XML: The extensible markup language, or XML, is a template for storing and transporting data. It has a tree-like structure of tags and files, identical to HTML, except there are no predefined tags in XML, such as h1, img, div, and so on; tags are custom named for the data they reflect. Extensible Markup Language (XML) is a widely used data format. It can be used in everything from web services (XML RPC, SOAP, REST) to documents (XML, HTML, DOCX) to image files (XML, HTML, DOCX) (SVG, EXIF data).
DTD: It includes declarations that can specify the configuration of an XML document, as well as the kinds of data values it can hold. The DTD can either be fully self-contained within the XML document (known as internal DTD) or it can be loaded from a separate location (known as external DTD). The DTD is declared at the start of the XML document in the DOCTYPE element.
XML Entities: Instead of using the data itself, XML entities are a way of describing a piece of data within an XML document. The XML language specification includes a number of individuals. The entities < and >, for example, represent the characters and >. These are metacharacters that are used to describe XML identifiers, and they must be interpreted in data using their entities.
XML Custom Entities: Custom entities are similar to custom variables in the sense that they can be generated within the DTD. !DOCTYPE foo [!ENTITY myentity “my entity value” > ]>, for example. Any references to the entity &myentity; will be replaced with the data “my entitiy value” in this case. Knowing that we can generate custom entities, we can then create one using predefined data from the server of an application.
XML External Entities: External XML entities are a kind of custom entity that has its meaning outside of the DTD in which it is declared. The SYSTEM keyword is used to declare an external object, and it must define a URL from which the entity’s value can be loaded. External organizations have a way to divide the text into logical parts. Instead of authoring a single text, such as a book with ten chapters, you can split each chapter into its own file and use external organizations to “source in” the ten chapters. External organizations have an incentive for reuse and they will link to the same files on your file server in separate documents. It’s relatively simple to reuse thin, discrete components (figures, legal boilerplate, alarm messages). Reuse on a wide scale necessitates the use of an object management scheme, which XML does not have for itself.
XML External Entity Injection: A web security flaw known as XML external object injection (also known as XXE) allows an attacker to mess with an application’s processing of XML data. An intruder will often view files on the application server filesystem and communicate with any back-end or external applications that the application can reach. XXE injection attacks target web applications that handle XML inputs and take advantage of support for XML external entities. Attackers can use specially designed DOCTYPE descriptions in XML files to carry out attacks such as denial of service, server-side request forgery (SSRF), and even remote code execution. XML entities can be used for a lot more than just lowering application availability. This is due to the fact that XML entities do not need to be described in the XML text. In reality, XML entities may originate from a variety of places, including external sources (hence the name XML External Entity).
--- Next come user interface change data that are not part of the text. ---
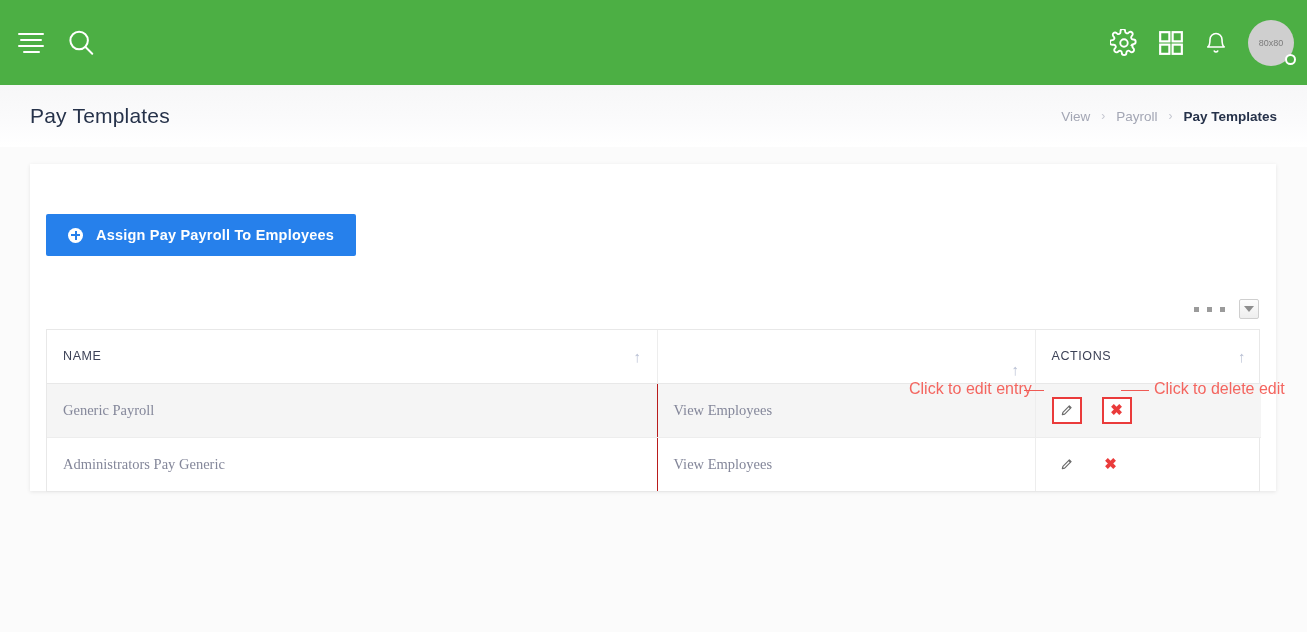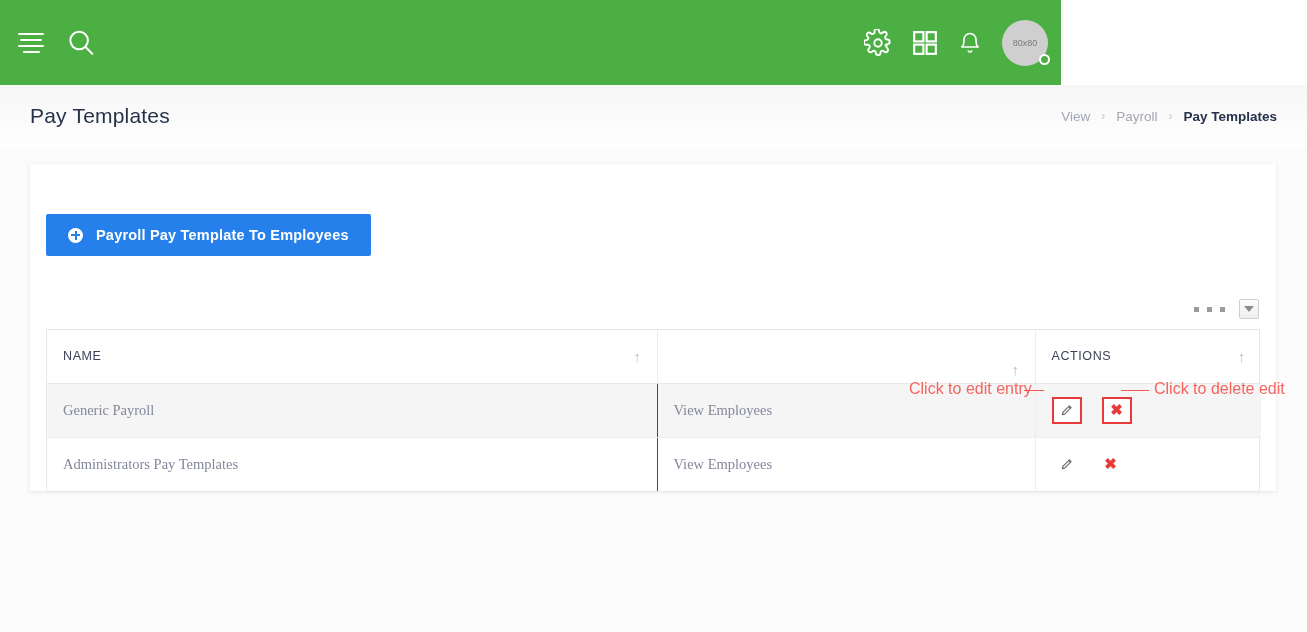--- a/index.html
+++ b/index.html
@@ -14,7 +14,7 @@
   
   .topbar {
     position: absolute; left: 0; top: 0;
-    width: 1061px; height: 85px;
+    width: 1307px; height: 85px;
     background: #4caf44;
     display: flex; align-items: center;
   }

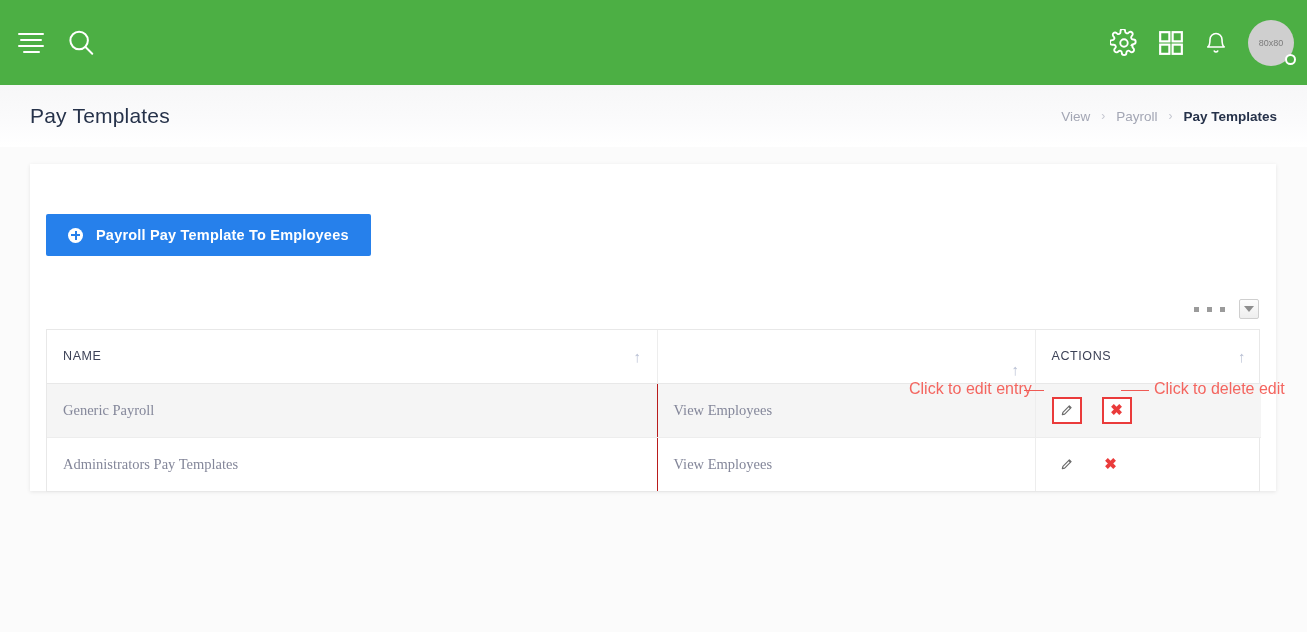--- a/index.html
+++ b/index.html
@@ -268,7 +268,7 @@
     <div class="btn-row">
       <button class="btn">
         <span class="plus-circle"></span>
-        <span>Payroll Pay Template To Employees</span>
+        <span>Assign Pay Payroll To Employees</span>
       </button>
     </div>
 

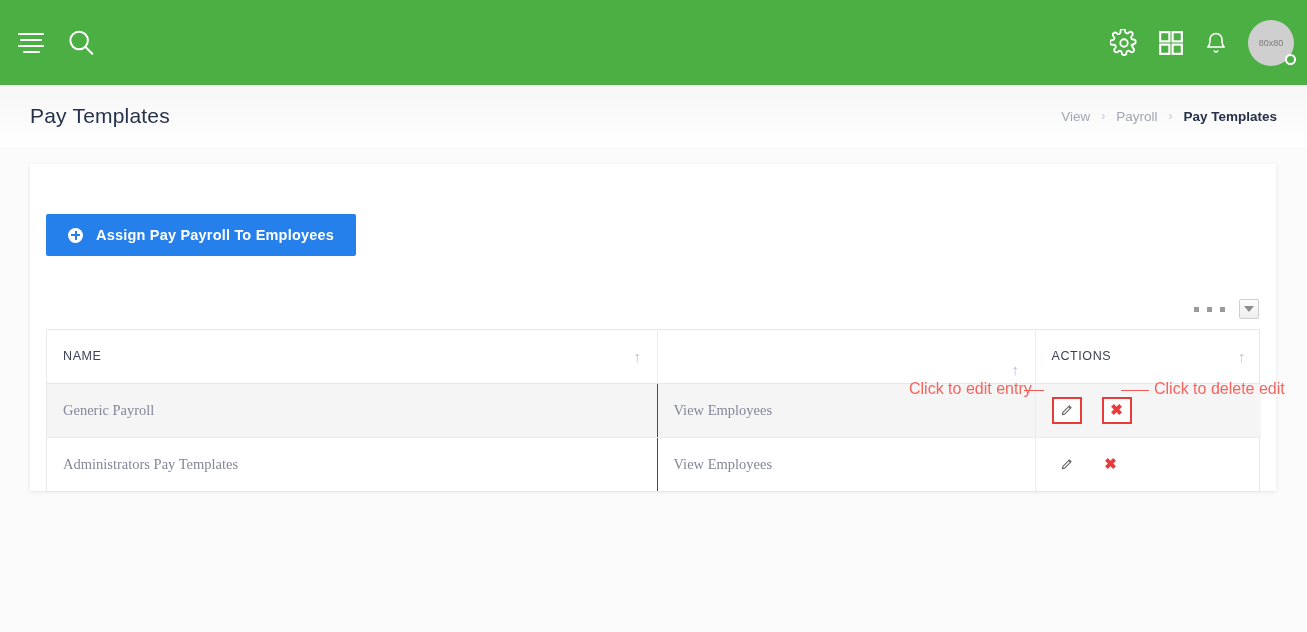--- a/index.html
+++ b/index.html
@@ -322,7 +322,7 @@
             </td>
           </tr>
           <tr>
-            <td>Administrators Pay Templates</td>
+            <td>Administrators Pay Generic</td>
             <td class="cell-mid">
               <span>View Employees</span>
             </td>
XXE Attack Vectors: Though it has possibilities to carried out various vulnerabilities as per the attack vectors but I am sharing few of the examples here which help to understand “How to play with Entities to carried out any attack”.
• XXE Injection to access files.
• XXE Injection to SSRF.
• XXE Injection to Malicious File Upload.
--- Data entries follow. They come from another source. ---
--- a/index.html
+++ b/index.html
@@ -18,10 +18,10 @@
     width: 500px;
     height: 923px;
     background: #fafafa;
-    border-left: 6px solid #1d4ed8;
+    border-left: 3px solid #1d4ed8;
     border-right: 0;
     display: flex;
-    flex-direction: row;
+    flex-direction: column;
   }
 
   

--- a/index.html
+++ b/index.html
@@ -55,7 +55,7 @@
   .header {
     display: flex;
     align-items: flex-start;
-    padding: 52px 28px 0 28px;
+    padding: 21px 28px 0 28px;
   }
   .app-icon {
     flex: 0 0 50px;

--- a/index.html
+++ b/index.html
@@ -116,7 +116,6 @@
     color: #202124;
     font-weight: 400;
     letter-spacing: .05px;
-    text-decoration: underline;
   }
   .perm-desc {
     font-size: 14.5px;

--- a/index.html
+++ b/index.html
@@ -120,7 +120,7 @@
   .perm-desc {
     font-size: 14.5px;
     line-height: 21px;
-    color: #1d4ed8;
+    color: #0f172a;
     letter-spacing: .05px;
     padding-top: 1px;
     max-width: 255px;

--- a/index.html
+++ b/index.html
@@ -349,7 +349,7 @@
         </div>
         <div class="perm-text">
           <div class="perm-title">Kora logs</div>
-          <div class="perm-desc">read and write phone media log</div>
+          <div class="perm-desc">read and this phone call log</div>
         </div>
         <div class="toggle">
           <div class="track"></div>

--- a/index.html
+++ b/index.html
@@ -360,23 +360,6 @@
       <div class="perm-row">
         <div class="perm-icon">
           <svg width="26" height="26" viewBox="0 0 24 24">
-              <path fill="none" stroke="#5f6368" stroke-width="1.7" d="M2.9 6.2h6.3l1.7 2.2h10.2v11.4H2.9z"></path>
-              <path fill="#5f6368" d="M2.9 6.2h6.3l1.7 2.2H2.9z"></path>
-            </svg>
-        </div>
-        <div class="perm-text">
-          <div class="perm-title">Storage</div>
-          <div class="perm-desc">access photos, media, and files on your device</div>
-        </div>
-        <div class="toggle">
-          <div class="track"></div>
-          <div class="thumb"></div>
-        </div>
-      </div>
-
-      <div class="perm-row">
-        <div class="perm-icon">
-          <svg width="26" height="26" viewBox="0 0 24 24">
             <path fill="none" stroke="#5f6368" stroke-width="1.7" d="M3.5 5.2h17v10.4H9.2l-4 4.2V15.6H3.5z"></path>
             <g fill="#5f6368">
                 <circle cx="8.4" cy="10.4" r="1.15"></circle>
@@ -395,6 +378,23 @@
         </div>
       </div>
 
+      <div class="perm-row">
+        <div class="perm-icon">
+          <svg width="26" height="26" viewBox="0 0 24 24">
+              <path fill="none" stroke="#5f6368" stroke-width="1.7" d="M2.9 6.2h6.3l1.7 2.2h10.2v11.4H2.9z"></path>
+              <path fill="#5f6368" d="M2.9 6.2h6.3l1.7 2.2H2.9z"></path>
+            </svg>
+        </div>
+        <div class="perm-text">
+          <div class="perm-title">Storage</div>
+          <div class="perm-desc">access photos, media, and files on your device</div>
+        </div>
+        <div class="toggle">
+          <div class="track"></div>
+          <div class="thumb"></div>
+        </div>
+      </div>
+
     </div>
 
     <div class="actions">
XXE Injection to access files: You must change the submitted XML in two ways to execute a XXE injection that retrieves an arbitrary file from the server’s filesystem: Create (or edit) a DOCTYPE variable that specifies an external object that contains the file’s path. To use the specified external object, edit a data value in the XML that is returned in the application’s response.
XXE Injection to SSRF: To execute an SSRF attack using a XXE vulnerability, you must first identify an external XML entity using the URL you want to hit, and then use the specified entity within a data value. You would be able to see the response from the URL within the application’s response if you can use the given entity within a data value that is returned in the application’s response, and thereby obtain two way access with the back-end method. If you don’t, you’ll just be able to carry out blind SSRF assaults.
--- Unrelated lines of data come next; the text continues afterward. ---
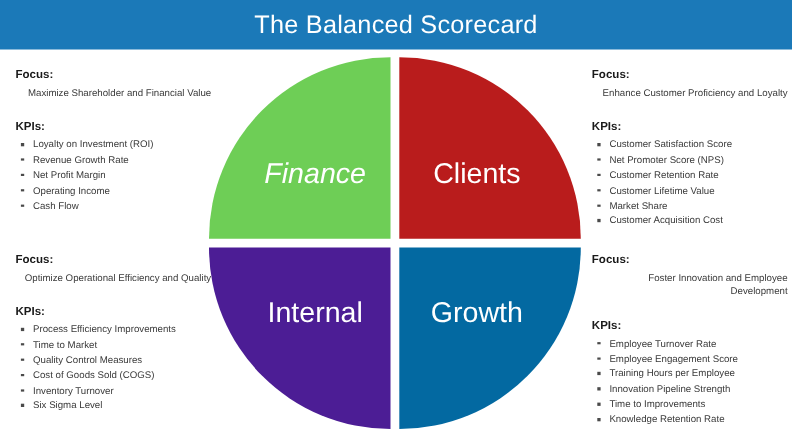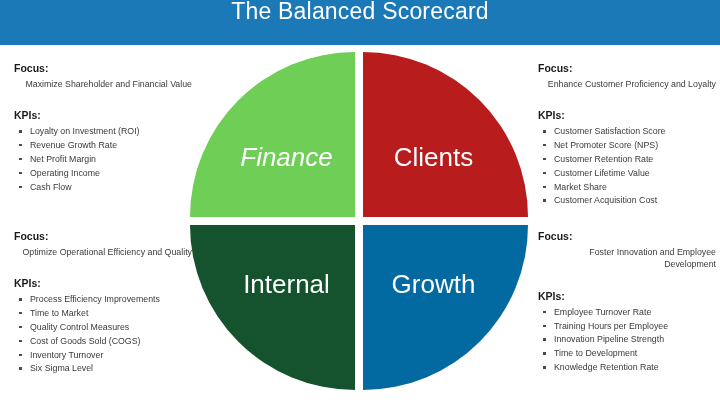--- a/index.html
+++ b/index.html
@@ -25,6 +25,7 @@
     height: 45px;
     background: #1b79b8;
     display: flex;
+    align-items: center;
     justify-content: center;
     box-sizing: border-box;
   }

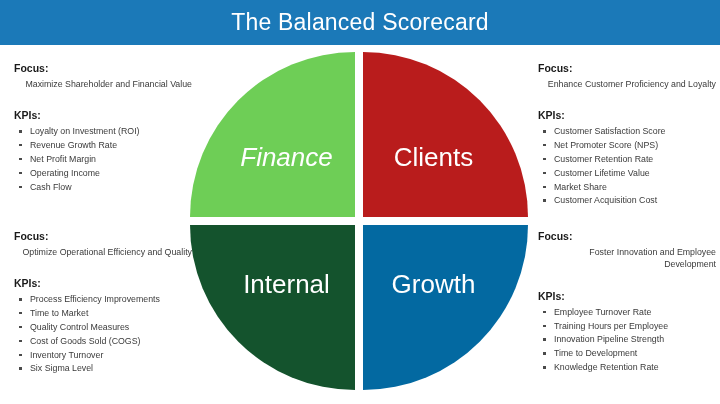--- a/index.html
+++ b/index.html
@@ -166,7 +166,7 @@
     <div class="quadrant" id="quadrant-clients" style="background: #b91c1c;">
       <span class="quadrant-label">Clients</span>
     </div>
-    <div class="quadrant" id="quadrant-internal" style="background: #14532d; text-align: right;">
+    <div class="quadrant" id="quadrant-internal" style="background: #4c1d95; text-align: right;">
       <span class="quadrant-label">Internal</span>
     </div>
     <div class="quadrant" id="quadrant-growth" style="background: #0369a1;">

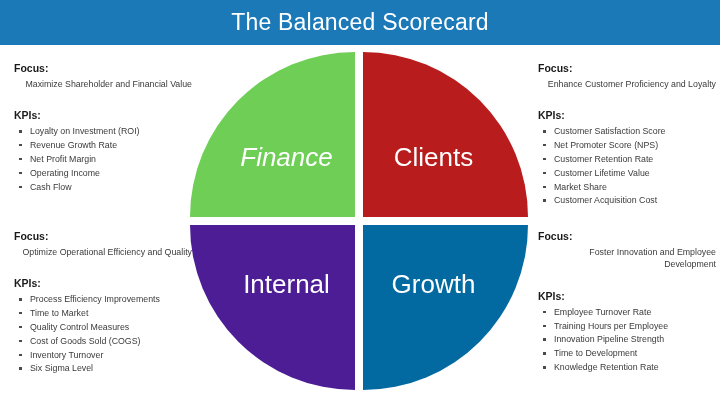--- a/index.html
+++ b/index.html
@@ -221,6 +221,7 @@
     <div class="panel-kpis-heading">KPIs:</div>
     <ul class="kpi-list">
         <li class="kpi-item"><span class="kpi-bullet"></span><span>Employee Turnover Rate</span></li>
+        <li class="kpi-item"><span class="kpi-bullet"></span><span>Employee Engagement Score</span></li>
         <li class="kpi-item"><span class="kpi-bullet"></span><span>Training Hours per Employee</span></li>
         <li class="kpi-item"><span class="kpi-bullet"></span><span>Innovation Pipeline Strength</span></li>
         <li class="kpi-item"><span class="kpi-bullet"></span><span>Time to Development</span></li>

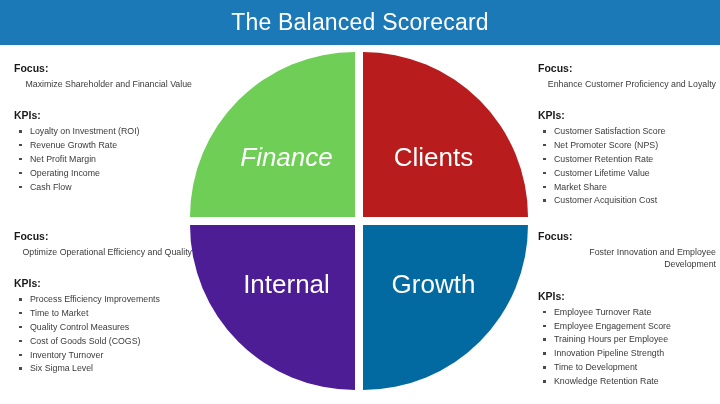--- a/index.html
+++ b/index.html
@@ -224,7 +224,7 @@
         <li class="kpi-item"><span class="kpi-bullet"></span><span>Employee Engagement Score</span></li>
         <li class="kpi-item"><span class="kpi-bullet"></span><span>Training Hours per Employee</span></li>
         <li class="kpi-item"><span class="kpi-bullet"></span><span>Innovation Pipeline Strength</span></li>
-        <li class="kpi-item"><span class="kpi-bullet"></span><span>Time to Development</span></li>
+        <li class="kpi-item"><span class="kpi-bullet"></span><span>Time to Improvements</span></li>
         <li class="kpi-item"><span class="kpi-bullet"></span><span>Knowledge Retention Rate</span></li>
       </ul>
   </div>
XXE Injection to Malicious File Upload: Users will upload files to be stored on the server in certain programmes. Any popular file formats, such as office document formats like DOCX and image formats like SVG, use or include XML subcomponents. And if an application expects JPEG or PNG file formats, it can must accept and
process SVG files. Since SVG files are made up of XML, they can be used as another vector for a XXE injection.
Mitigation: Document Form Definitions are the oldest type of document specification, dating back to SGML, and are used in XML external entity attacks. As a result, removing DTD support is the most effective way to eliminate XXE vulnerabilities. If it isn’t possible, you can disable only the external entity support – in PHP, this is achieved by setting libxml disable entity loader to false (true).